Face à cette configuration, l’ancien Premier ministre met en avant l’idée d’un rassemblement dépassant les frontières partisanes traditionnelles. Son entourage imagine un espace susceptible de s’étendre de la droite sociale jusqu’à une partie de la gauche écologiste. Une stratégie qui s’appuie notamment sur son héritage chiraquien, mais également sur l’écho rencontré à gauche par certaines de ses prises de position diplomatiques.
Des sondages faibles et la question décisive des 500 parrainages
Cette stratégie ne se traduit toutefois pas encore par une progression significative dans les intentions de vote. Dans une enquête Elabe réalisée pour BFMTV et La Tribune Dimanche et publiée le 29 août, Dominique de Villepin est crédité de seulement 2 à 2,5 % des intentions de vote selon les différentes hypothèses testées.
La question des parrainages constitue un autre obstacle majeur. Pour participer à l’élection présidentielle, un candidat doit obtenir les signatures de 500 élus répondant aux critères prévus par la loi. Cette difficulté rappelle directement l’expérience vécue par Dominique de Villepin en 2012, lorsqu’il avait finalement été incapable de réunir le nombre nécessaire de parrainages pour concourir.
Selon son entourage, la situation serait aujourd’hui plus avancée, mais l’objectif demeure loin d’être atteint. Son équipe évoque environ 220 à 250 promesses de parrainage, soit approximativement la moitié du seuil requis pour pouvoir officiellement prendre part au scrutin.

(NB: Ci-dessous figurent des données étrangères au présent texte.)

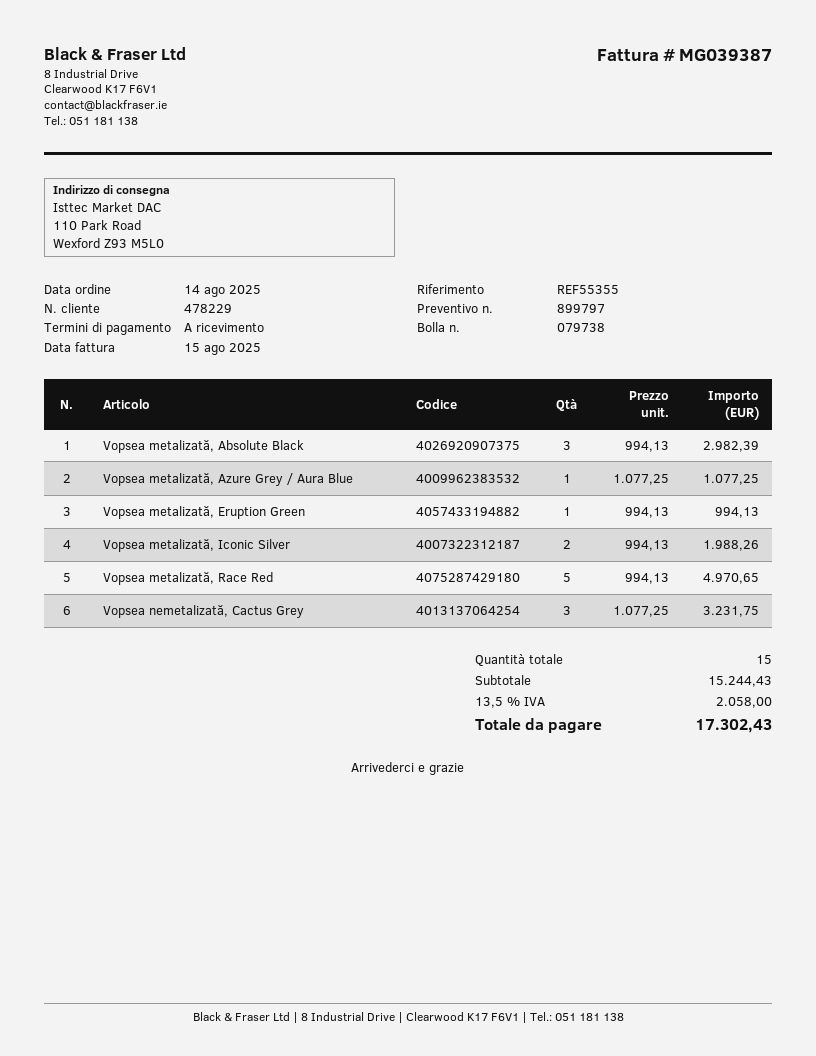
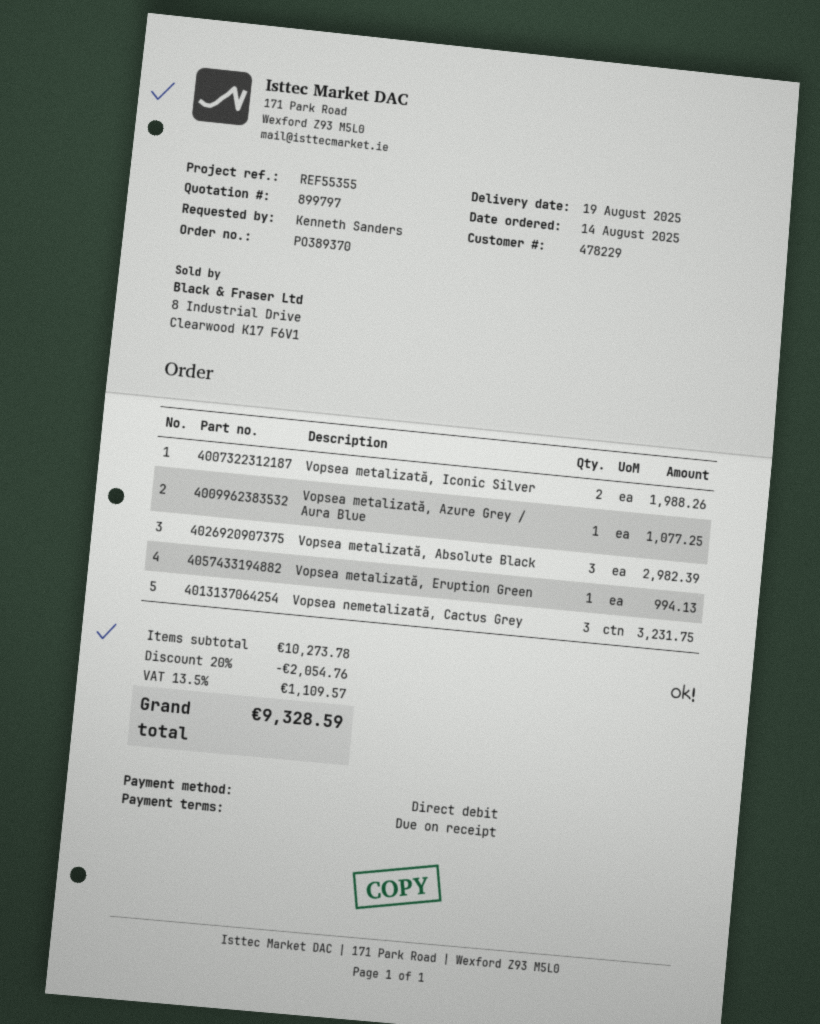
Vopsea metalizată, Race Red: 5 for 4970.65 -> none
subtotal: 15244.43 -> 10273.78
discount: none -> 20% = 2054.76
tax: 13.5% = 2058.00 -> 13.5% = 1109.57
total: 17302.43 -> 9328.59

Dominique de Villepin reconnaît lui-même cette difficulté. Tout en répétant qu’il souhaite être candidat et qu’il travaille dans cette direction, l’ancien Premier ministre souligne qu’une aventure présidentielle nécessite de réunir des soutiens autour de soi.
Sa capacité à fédérer suscite également des interrogations parmi certaines personnalités ayant travaillé avec lui. Un ancien membre de son gouvernement estime notamment qu’il pourrait éprouver des difficultés à constituer un socle solide d’élus. Une ancienne proche salue de son côté ses capacités intellectuelles et sa faculté à porter une vision, tout en exprimant des réserves sur son aptitude à transformer cette ambition en organisation électorale efficace.

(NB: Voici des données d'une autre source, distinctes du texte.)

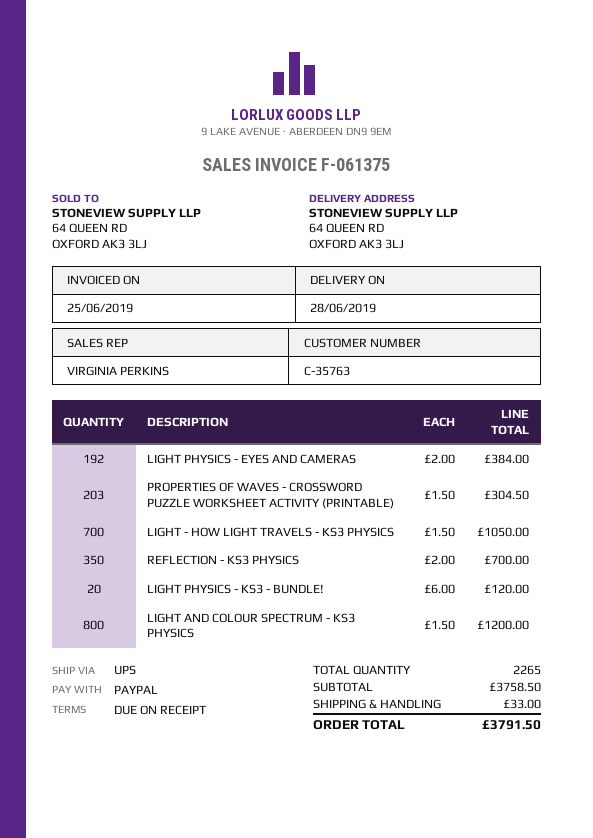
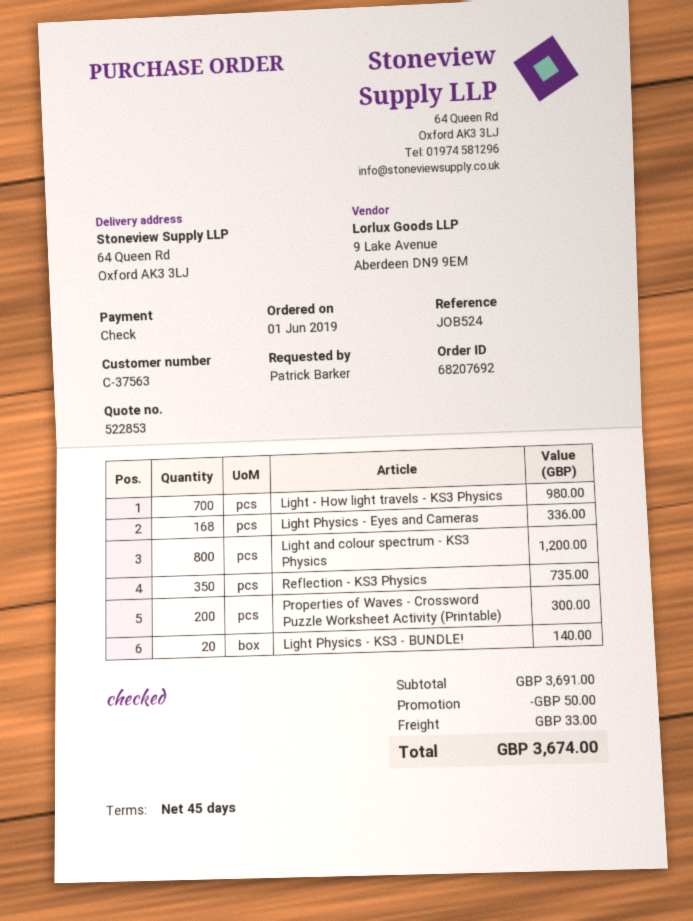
payment terms: on receipt -> 45 days
customer number: C-35763 -> C-37563
payment method: PayPal -> cheque
LIGHT PHYSICS - EYES AND CAMERAS: 192 for 384.00 -> 168 for 336.00
PROPERTIES OF WAVES - CROSSWORD PUZZLE WORKSHEET ACTIVITY (PRINTABLE): 203 for 304.50 -> 200 for 300.00
LIGHT - HOW LIGHT TRAVELS - KS3 PHYSICS: 700 for 1050.00 -> 700 for 980.00
REFLECTION - KS3 PHYSICS: 350 for 700.00 -> 350 for 735.00
LIGHT PHYSICS - KS3 - BUNDLE!: 20 for 120.00 -> 20 for 140.00
subtotal: 3758.50 -> 3691.00
discount: none -> 50.00
total: 3791.50 -> 3674.00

Une équipe veut montrer que la préparation est plus avancée qu’en 2012
Face à ces critiques, les proches de Dominique de Villepin insistent sur les différences entre la situation actuelle et son expérience de 2012. Son entourage affirme que la préparation de l’éventuelle campagne est désormais beaucoup plus structurée, avec un quartier général et plusieurs équipes spécialisées.
Certains collaborateurs travaillent à la collecte des parrainages tandis que d’autres s’occupent des questions financières. L’équipe revendique également un pôle composé d’environ 80 hauts fonctionnaires et intellectuels, chargé de contribuer au travail programmatique et technique.
Ses proches mettent également en avant ses prochaines apparitions politiques pour illustrer cette préparation. Dominique de Villepin doit notamment participer le 17 septembre à l’émission Objectif 2027 sur LCI, après Marine Le Pen et Édouard Philippe. Il a par ailleurs débattu avec François Ruffin lors d’un événement organisé par Libération en partenariat avec BFM, renforçant encore son implication dans les discussions entourant la prochaine présidentielle.